Naar boven ↑

Rechtspraak

Paardenkliniek Venlo B.V./werkneemster
Gerechtshof 's-Hertogenbosch (Locatie 's-Hertogenbosch), 11 februari 2025
ECLI:NL:GHSHE:2025:347
Assistent-dierenarts paardenkliniek overtreedt nevenwerkzaamhedenbeding door eigen vof op te richten. Boetebedrag van € 176.500 komt hof bovenmatig voor; bedrag gematigd tot € 88.250.

Feiten 

Werkneemster is op 1 juni 2014 bij Paardenkliniek Venlo B.V. (hierna: PKV) in dienst getreden in de functie van assistent-dierenarts. In de arbeidsovereenkomst van werkneemster is een nevenwerkzaamhedenbeding, een concurrentiebeding en een boetebeding opgenomen. Met ingang van 1 september 2020 hebben werkneemster en haar partner een vennootschap onder firma opgericht die zich toelegt op veterinaire dienstverlening en het fokken en houden van paarden. De arbeidsovereenkomst tussen werkneemster en PKV is door opzegging van werkneemster per 1 juli 2021 geëindigd.

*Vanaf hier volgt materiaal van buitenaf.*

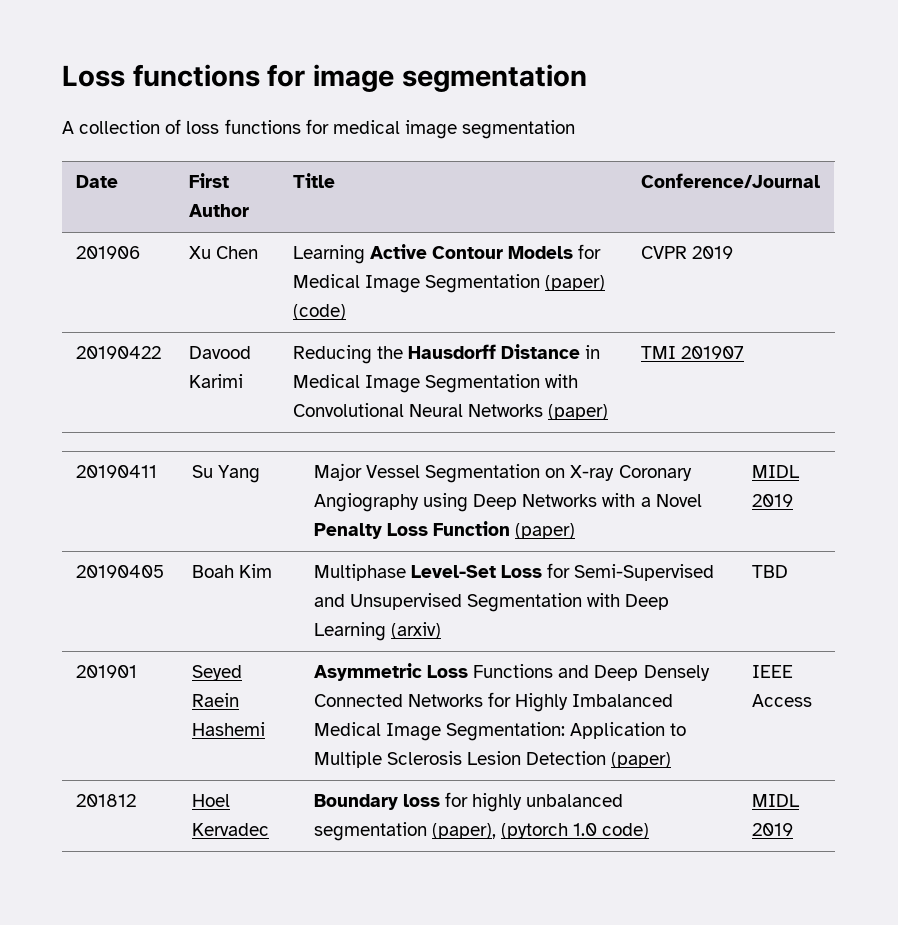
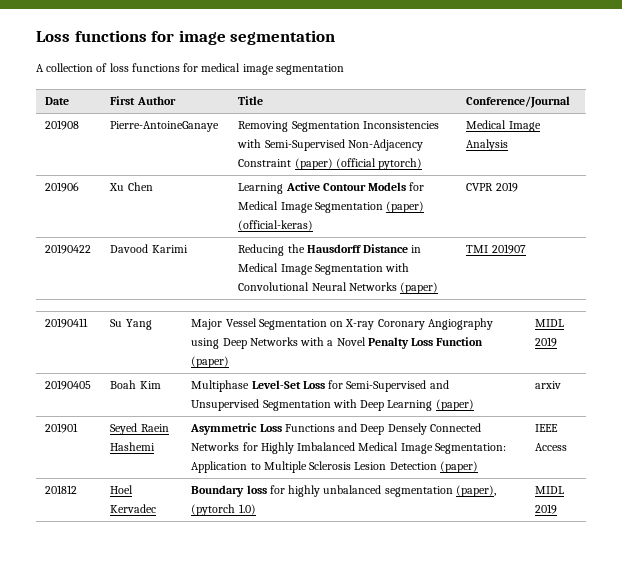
+ 201908 | Pierre-AntoineGanaye | Removing Segmentation Inconsistencies with Semi-Supervised Non-Adjacency Constraint (paper) (official pytorch) | Medical Image Analysis
- 201906 | Xu Chen | Learning Active Contour Models for Medical Image Segmentation (paper) (code) | CVPR 2019
+ 201906 | Xu Chen | Learning Active Contour Models for Medical Image Segmentation (paper) (official-keras) | CVPR 2019
- 20190405 | Boah Kim | Multiphase Level-Set Loss for Semi-Supervised and Unsupervised Segmentation with Deep Learning (arxiv) | TBD
+ 20190405 | Boah Kim | Multiphase Level-Set Loss for Semi-Supervised and Unsupervised Segmentation with Deep Learning (paper) | arxiv
- 201812 | Hoel Kervadec | Boundary loss for highly unbalanced segmentation (paper), (pytorch 1.0 code) | MIDL 2019
+ 201812 | Hoel Kervadec | Boundary loss for highly unbalanced segmentation (paper), (pytorch 1.0) | MIDL 2019

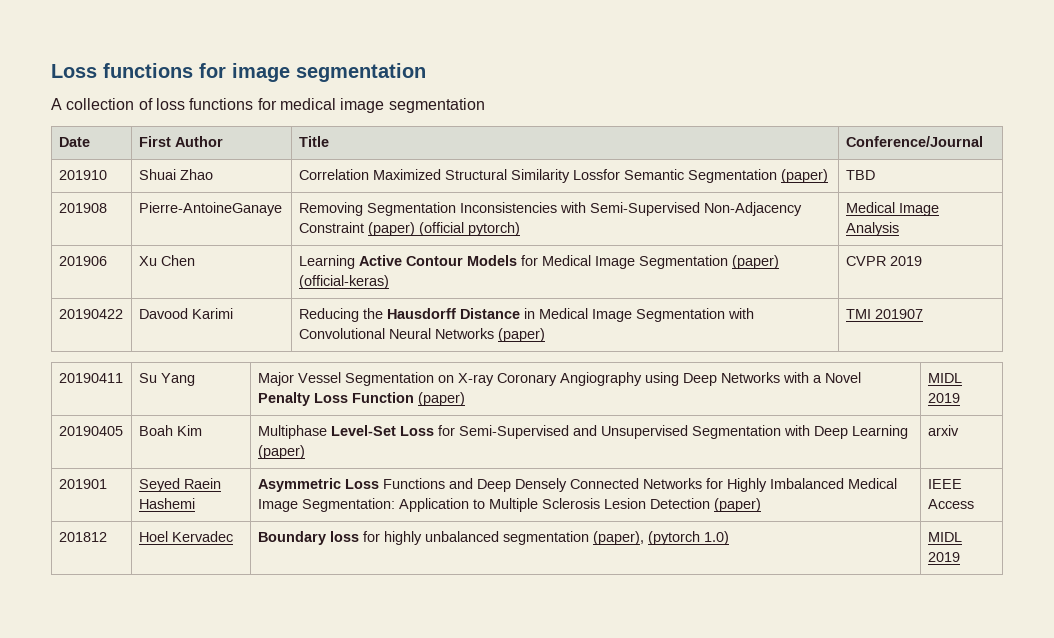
+ 201910 | Shuai Zhao | Correlation Maximized Structural Similarity Lossfor Semantic Segmentation (paper) | TBD

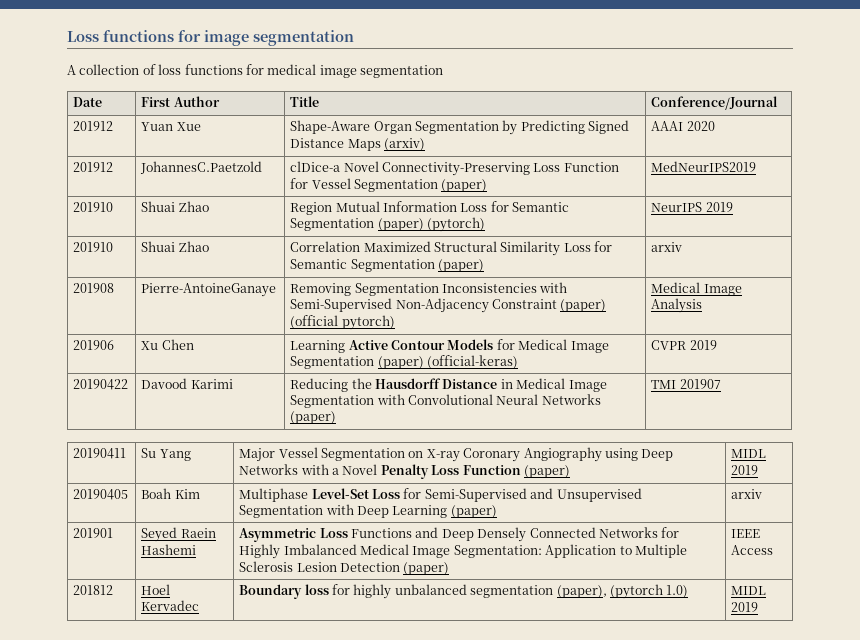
+ 201912 | Yuan Xue | Shape-Aware Organ Segmentation by Predicting Signed Distance Maps (arxiv) | AAAI 2020
+ 201912 | JohannesC.Paetzold | clDice-a Novel Connectivity-Preserving Loss Function for Vessel Segmentation (paper) | MedNeurIPS2019
+ 201910 | Shuai Zhao | Region Mutual Information Loss for Semantic Segmentation (paper) (pytorch) | NeurIPS 2019
- 201910 | Shuai Zhao | Correlation Maximized Structural Similarity Lossfor Semantic Segmentation (paper) | TBD
+ 201910 | Shuai Zhao | Correlation Maximized Structural Similarity Loss for Semantic Segmentation (paper) | arxiv

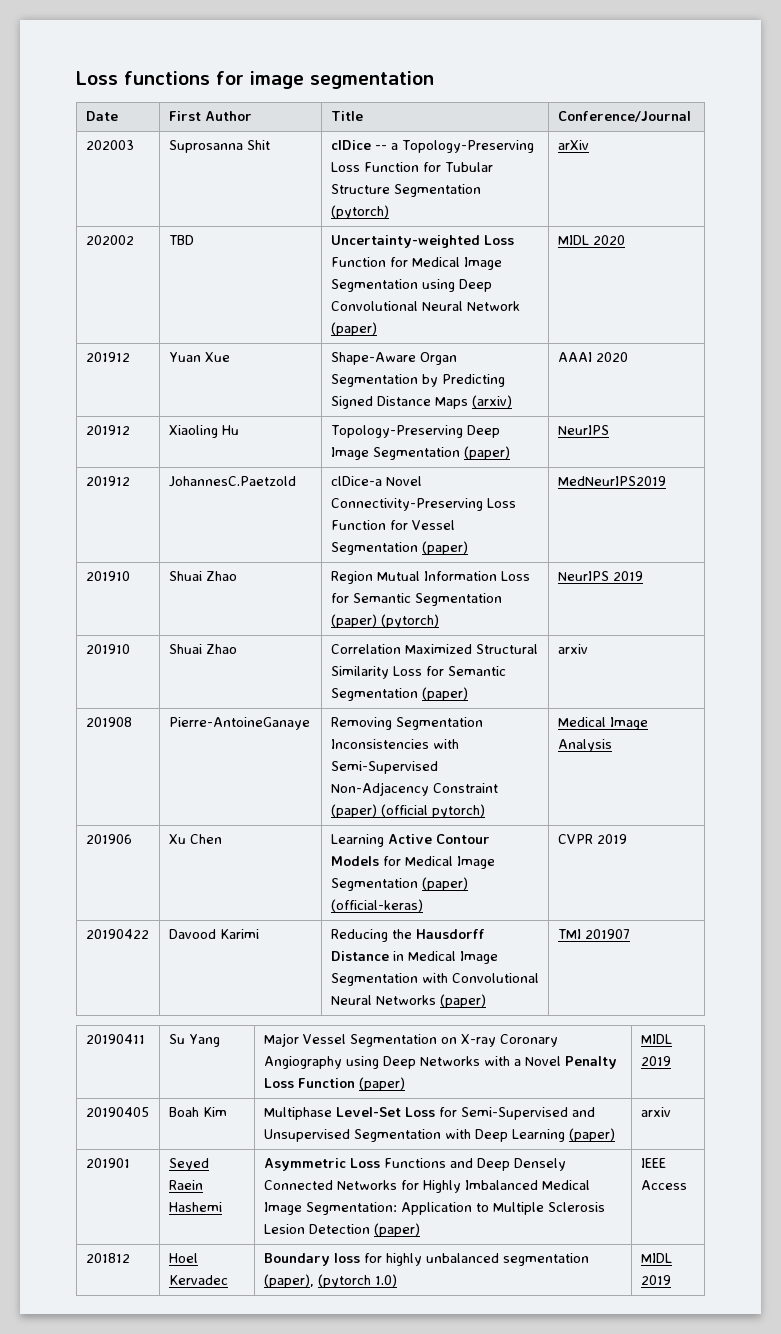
- A collection of loss functions for medical image segmentation
+ 202003 | Suprosanna Shit | clDice -- a Topology-Preserving Loss Function for Tubular Structure Segmentation (pytorch) | arXiv
+ 202002 | TBD | Uncertainty-weighted Loss Function for Medical Image Segmentation using Deep Convolutional Neural Network (paper) | MIDL 2020
+ 201912 | Xiaoling Hu | Topology-Preserving Deep Image Segmentation (paper) | NeurIPS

PKV heeft in eerste aanleg de door werkneemster verbeurde boetes gevorderd. De kantonrechter heeft deze vorderingen afgewezen. PKV is in hoger beroep gegaan. In een tussenarrest van 22 november 2022 heeft het hof overwogen dat tussen partijen een rechtsgeldig nevenwerkzaamheden en boetebeding van toepassing is en dat sprake is van schending van dit nevenwerkzaamhedenbeding door werkneemster. PKV heeft haar vorderingen die zien op het concurrentiebeding ingetrokken. Werkneemster heeft hiermee ingestemd.

Oordeel

Het hof komt toe aan de beoordeling van het door werkneemster gedane verzoek tot matiging van de boetes wegens overtreding van het nevenwerkzaamhedenbeding (art. 7:650 lid 6 BW). Het hof overweegt in dat kader dat de door werkneemster begane overtreding ernstig en verwijtbaar is. Zij had zich van de ontoelaatbaarheid van haar handelen bewust moeten zijn. Daar staat tegenover dat PKV vanaf eind 2017/begin 2018 op de hoogte was van het plan van werkneemster om een eigen onderneming op te richten. Naar het oordeel van het hof had het op de weg van PKV gelegen werkneemster uitdrukkelijk en indringend te waarschuwen dat zij door het uitvoeren van dit plan het nevenwerkzaamhedenverbod zou overtreden en de daaraan verbonden boetes verschuldigd zou worden en dat PKV voornemens was deze boetes alsdan op te eisen. Een dergelijke waarschuwing is echter niet gegeven. Het hof acht voldoende aannemelijk dat PKV als gevolg van de overtreding van het beding door werkneemster schade heeft geleden en dat werkneemster juist financieel voordeel heeft genoten van de overtreding. Wel is het hof van oordeel dat sprake is van een zekere wanverhouding tussen het salaris van werkneemster (€ 2.641 netto per maand) en de totaal door haar verschuldigde boete van € 176.500. Daarbij neemt het hof ook de duur (7 jaar) en omvang (40 uur per week) van het dienstverband in aanmerking. Anderzijds dient van het nevenwerkzaamhedenbeding en de op overtreding daarvan gestelde boetes een voldoende preventieve werking uit te gaan. Al het vorenstaande in aanmerking genomen, komt het boetebedrag van in totaal € 176.500 het hof bovenmatig voor en ziet het hof aanleiding dit bedrag te matigen tot € 88.250.